_What is needed_
What you give back should be only the lines from the one holding "[176,97,272,116] Jul 24" through the final line of the records, each reproduced exactly.

/---

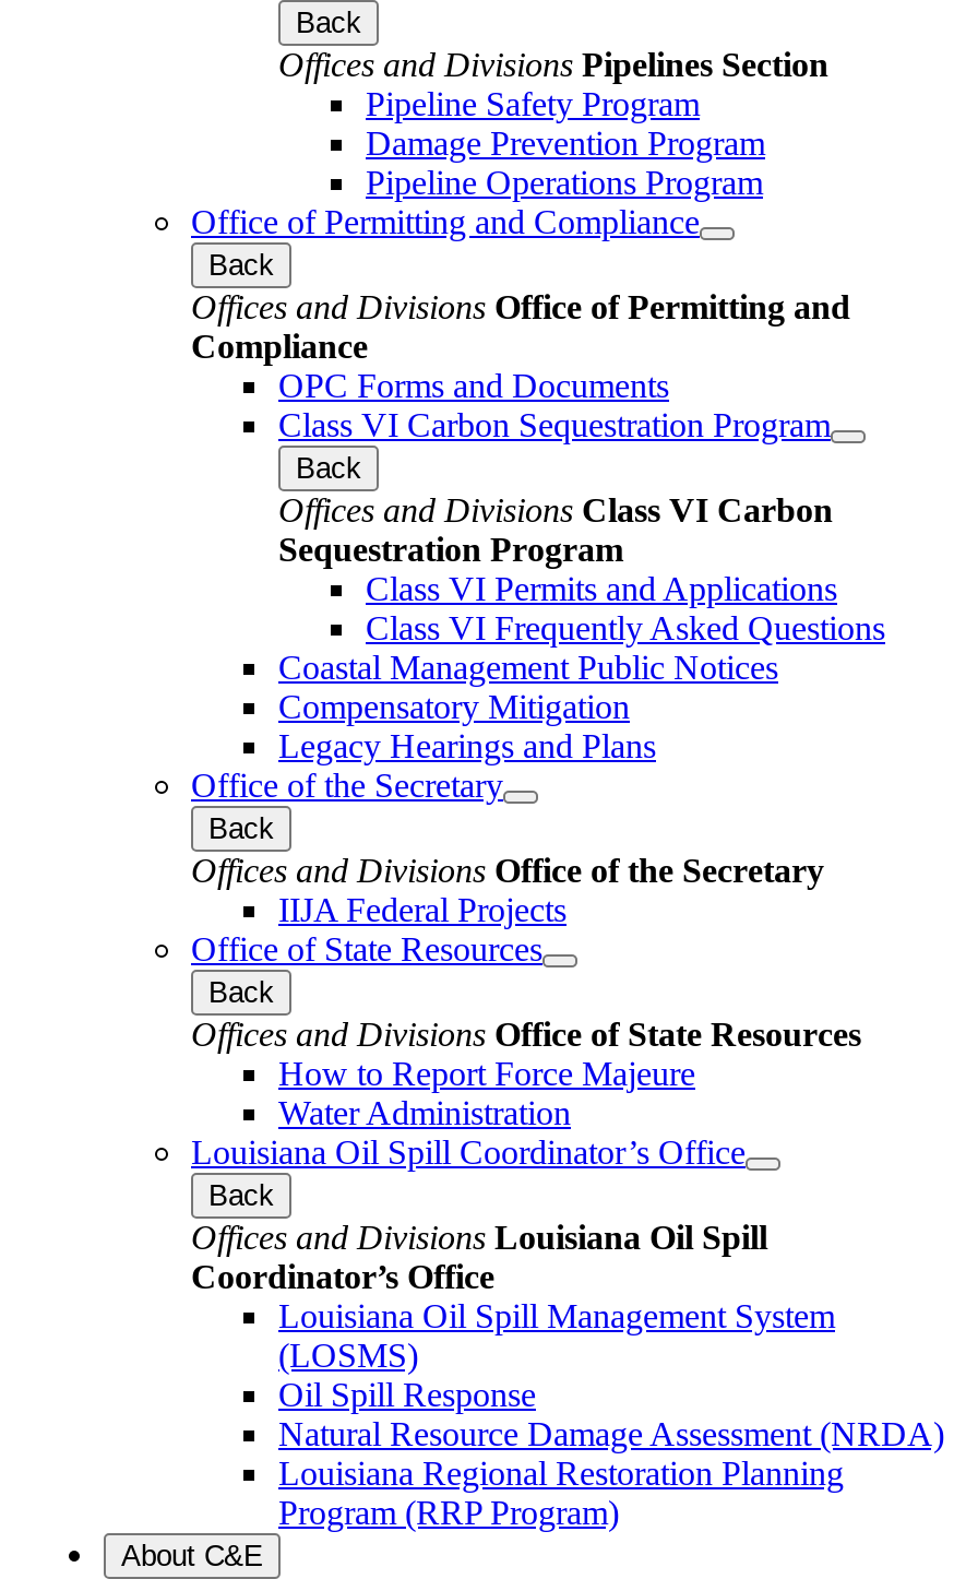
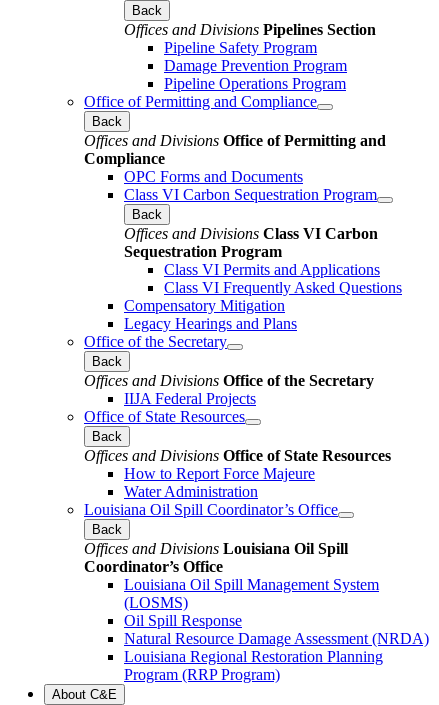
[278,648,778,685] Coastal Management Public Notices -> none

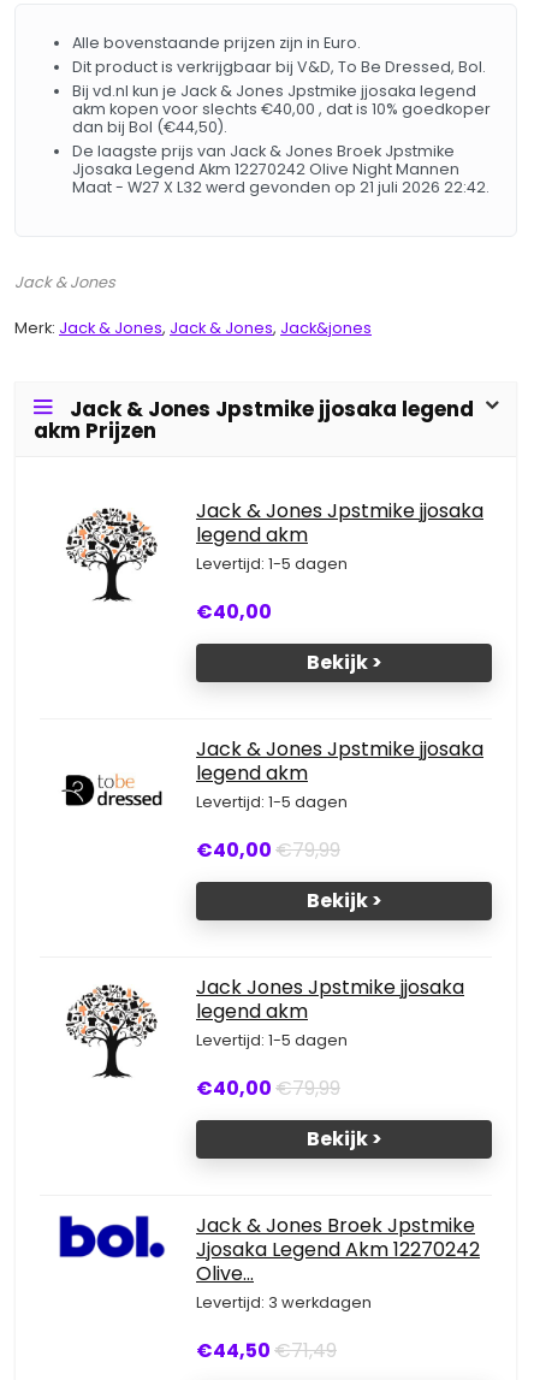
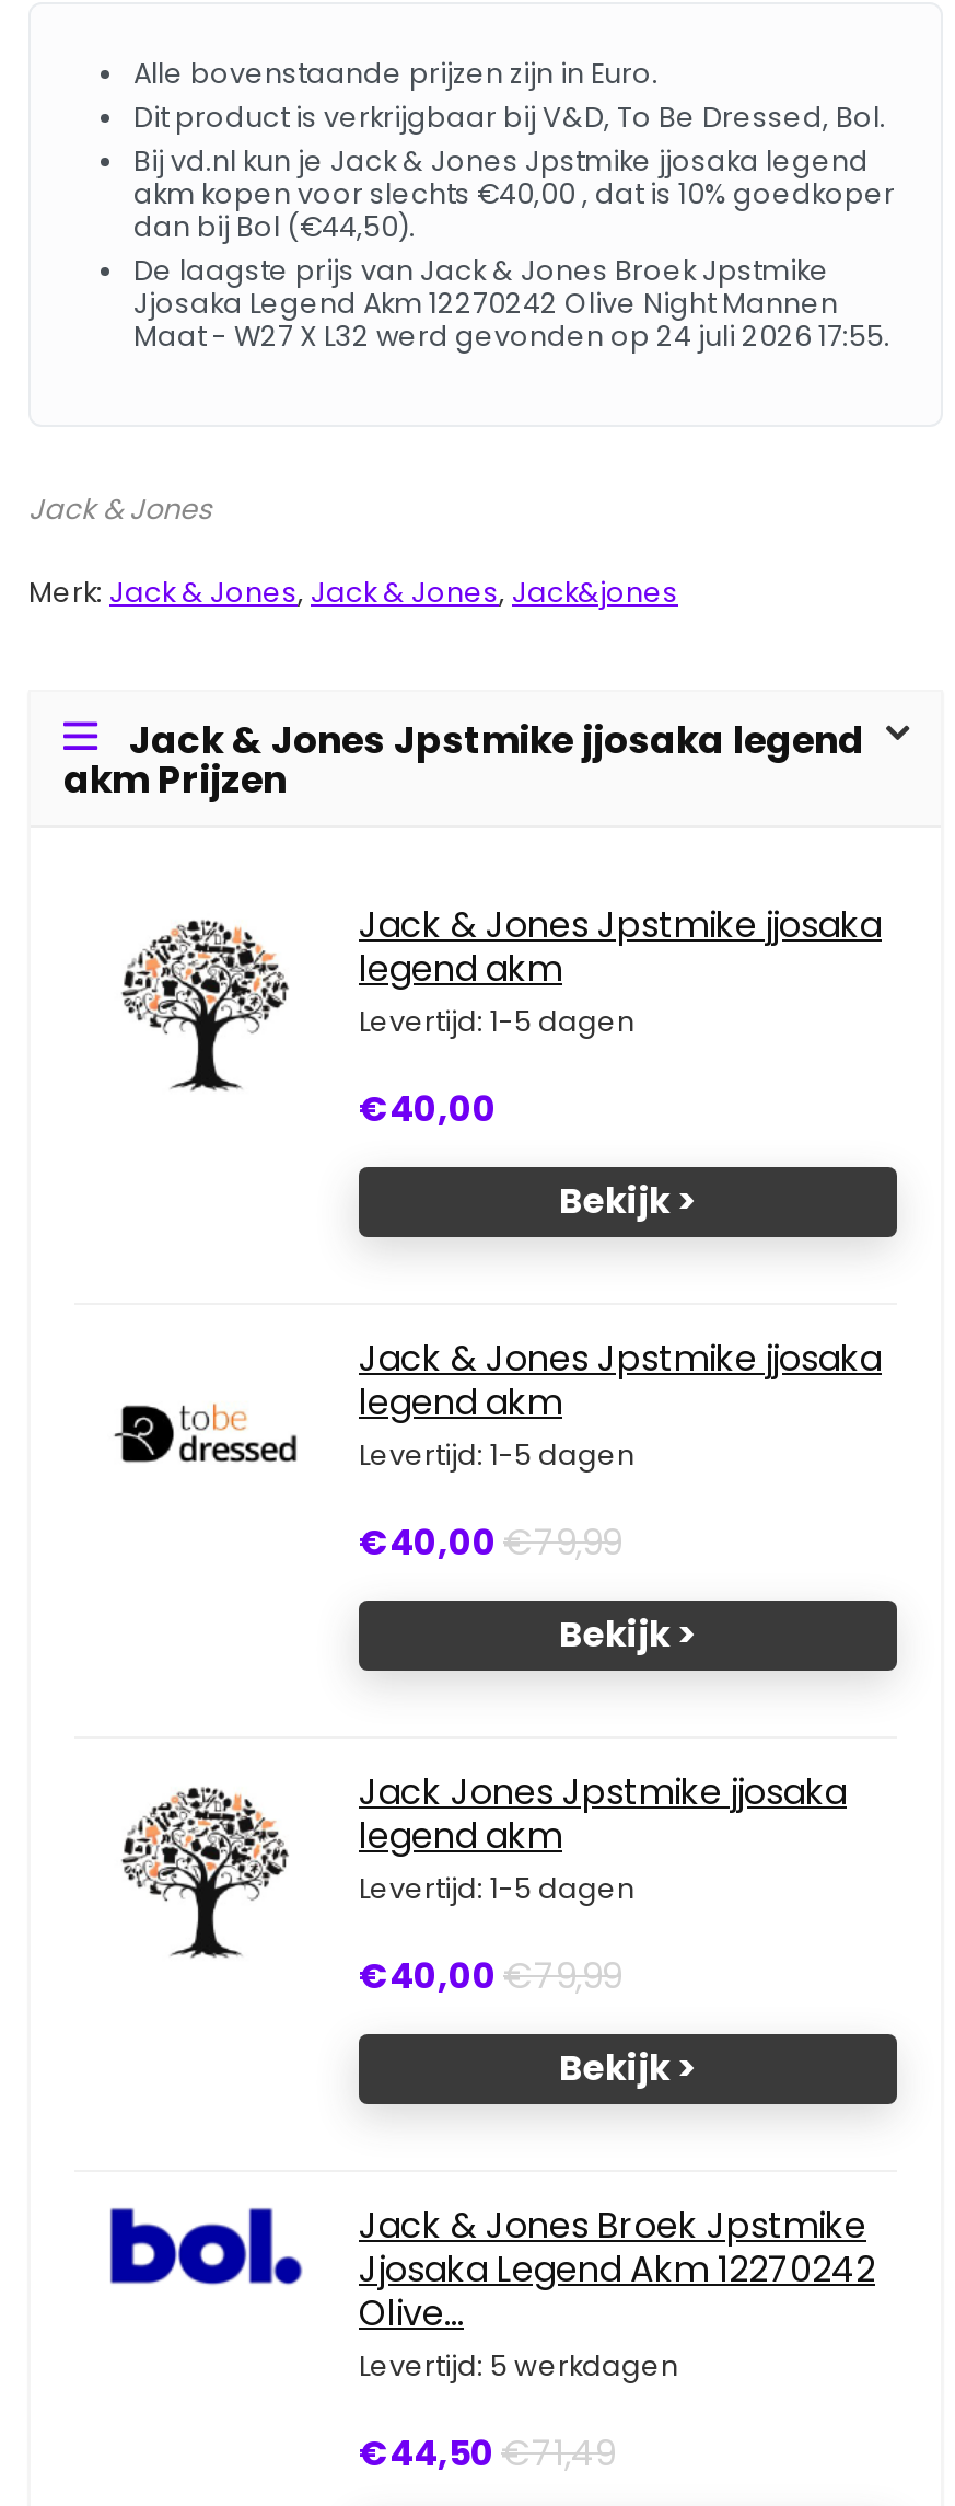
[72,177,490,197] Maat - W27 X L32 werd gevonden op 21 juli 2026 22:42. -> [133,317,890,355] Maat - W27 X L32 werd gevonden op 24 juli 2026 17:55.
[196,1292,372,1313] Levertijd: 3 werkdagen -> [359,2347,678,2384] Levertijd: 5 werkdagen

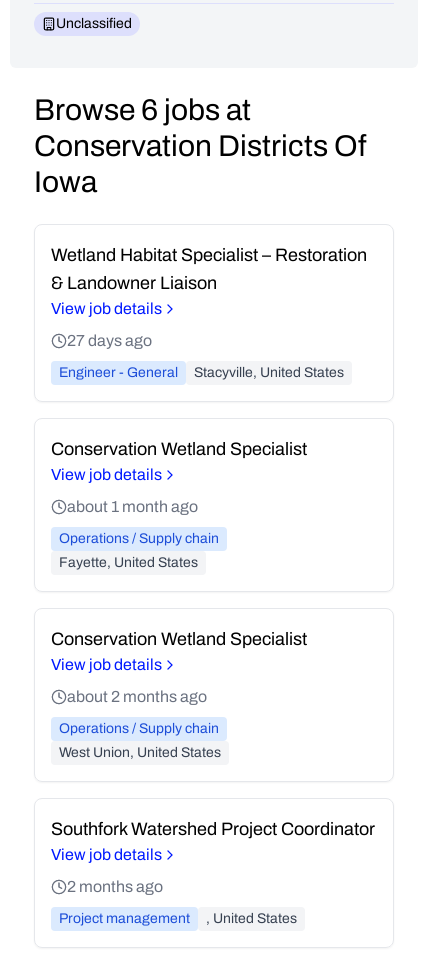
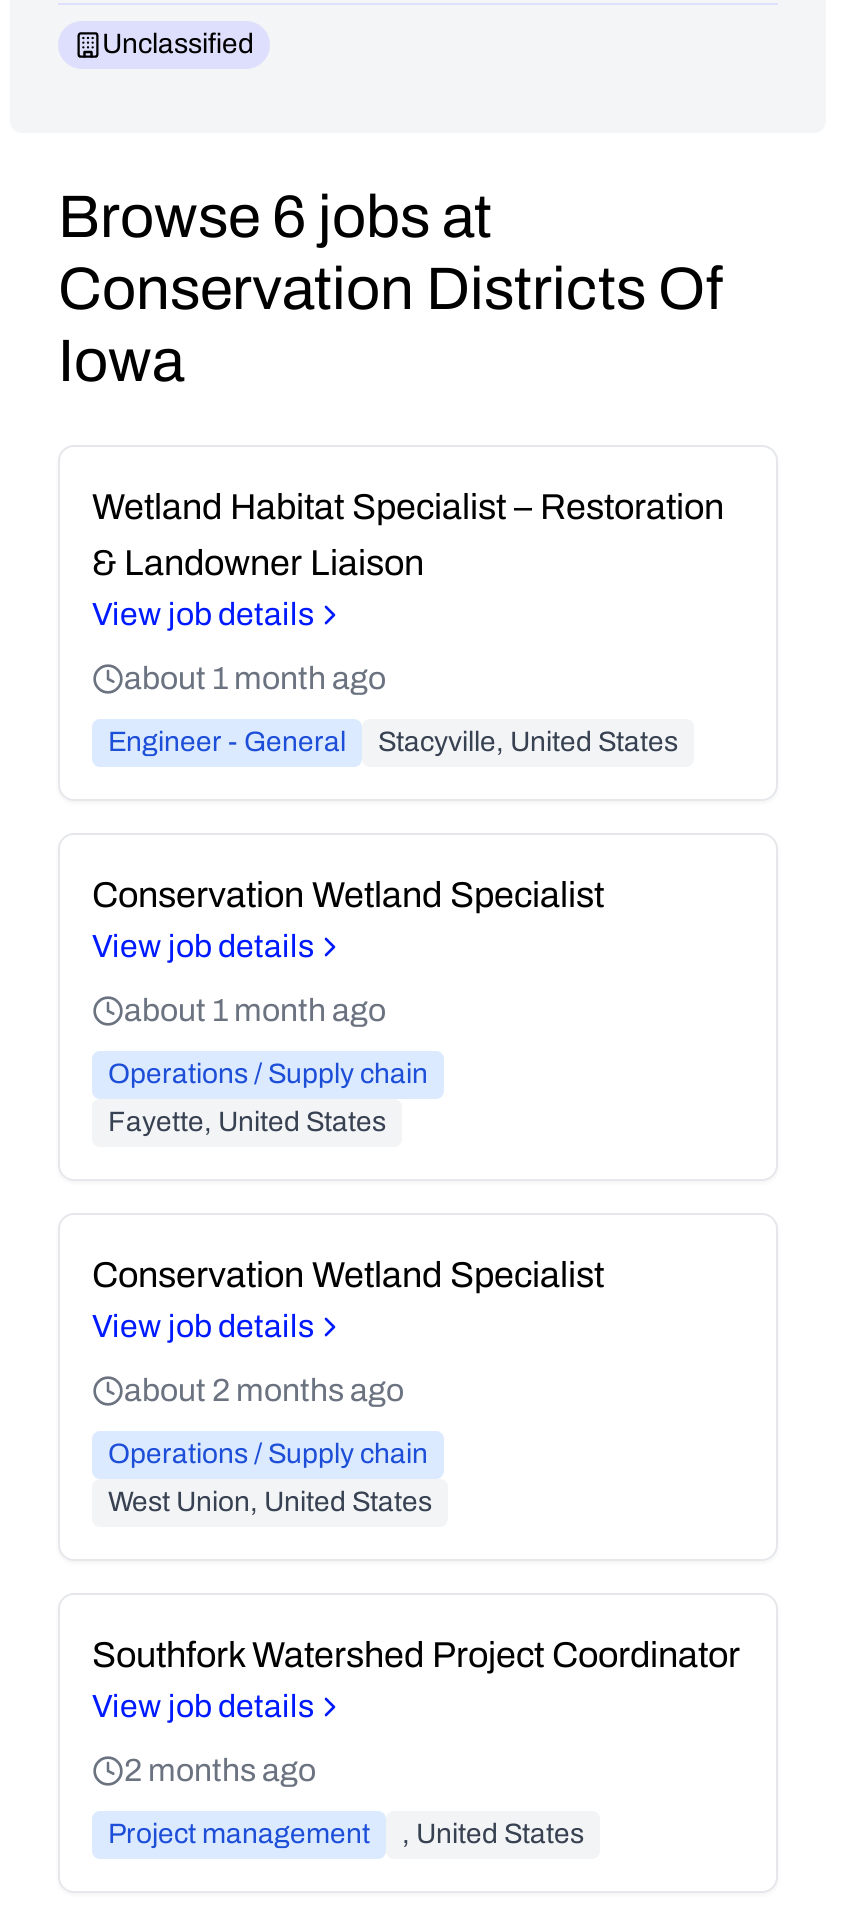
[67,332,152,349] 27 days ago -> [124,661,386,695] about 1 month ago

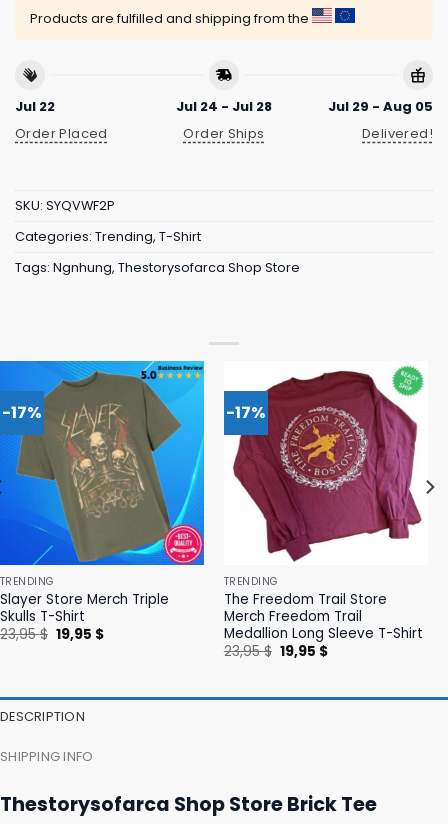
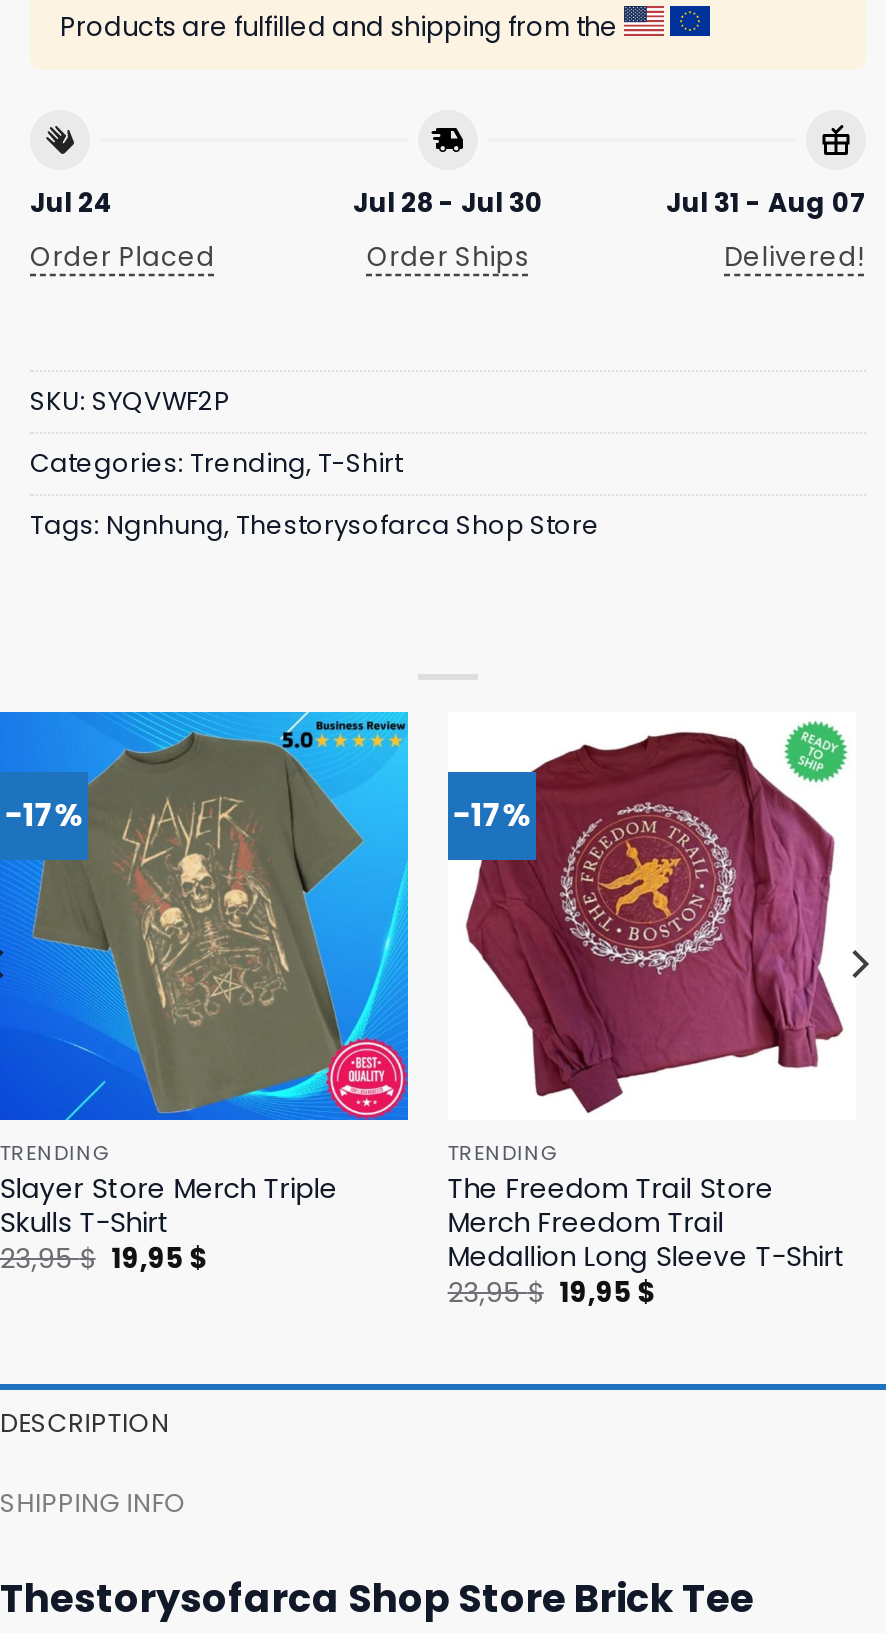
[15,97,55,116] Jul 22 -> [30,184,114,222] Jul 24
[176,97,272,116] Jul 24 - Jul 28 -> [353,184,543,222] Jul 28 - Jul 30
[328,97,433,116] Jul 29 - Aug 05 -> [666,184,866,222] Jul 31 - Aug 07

\---

_Output for this task_
[176,97,272,116] Jul 24 - Jul 28 -> [353,184,543,222] Jul 28 - Jul 30
[328,97,433,116] Jul 29 - Aug 05 -> [666,184,866,222] Jul 31 - Aug 07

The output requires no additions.